## Task to carry out
Examine the records and identify each line that includes the string "basement". Copy those lines.

## Revision tracking records
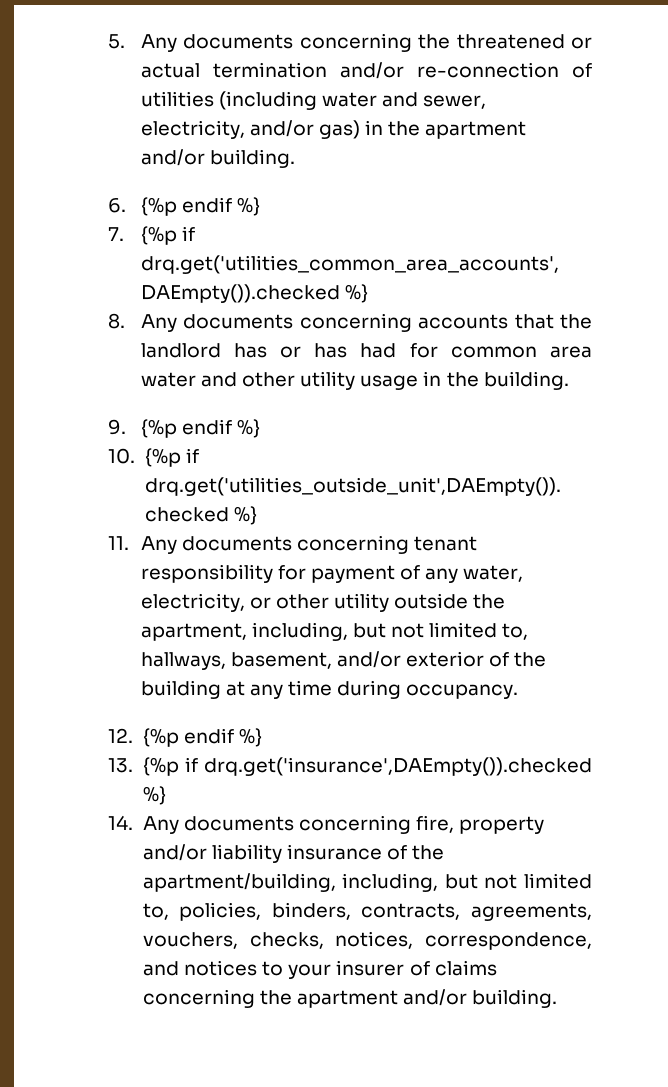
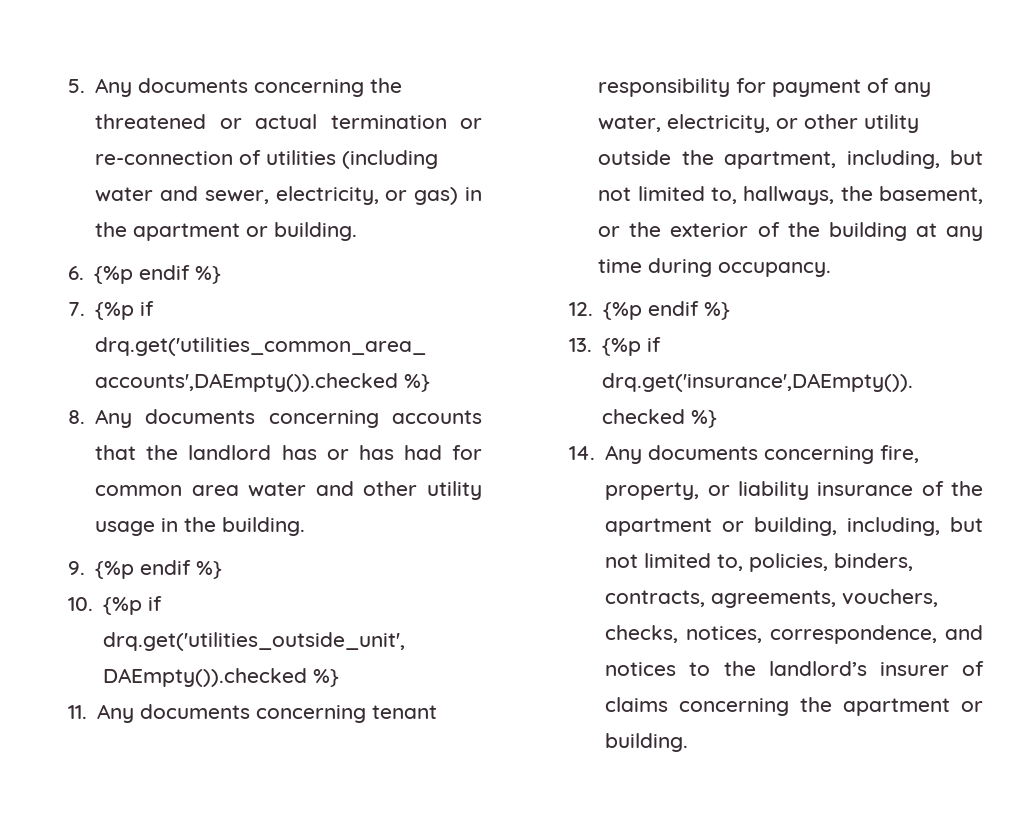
- 5. Any documents concerning the threatened or actual termination and/or re-connection of utilities (including water and sewer, electricity, and/or gas) in the apartment and/or building.
+ 5. Any documents concerning the threatened or actual termination or re-connection of utilities (including water and sewer, electricity, or gas) in the apartment or building.
- 11. Any documents concerning tenant responsibility for payment of any water, electricity, or other utility outside the apartment, including, but not limited to, hallways, basement, and/or exterior of the building at any time during occupancy.
+ 11. Any documents concerning tenant responsibility for payment of any water, electricity, or other utility outside the apartment, including, but not limited to, hallways, the basement, or the exterior of the building at any time during occupancy.
- 14. Any documents concerning fire, property and/or liability insurance of the apartment/building, including, but not limited to, policies, binders, contracts, agreements, vouchers, checks, notices, correspondence, and notices to your insurer of claims concerning the apartment and/or building.
+ 14. Any documents concerning fire, property, or liability insurance of the apartment or building, including, but not limited to, policies, binders, contracts, agreements, vouchers, checks, notices, correspondence, and notices to the landlord’s insurer of claims concerning the apartment or building.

## Your solution
- 11. Any documents concerning tenant responsibility for payment of any water, electricity, or other utility outside the apartment, including, but not limited to, hallways, basement, and/or exterior of the building at any time during occupancy.
+ 11. Any documents concerning tenant responsibility for payment of any water, electricity, or other utility outside the apartment, including, but not limited to, hallways, the basement, or the exterior of the building at any time during occupancy.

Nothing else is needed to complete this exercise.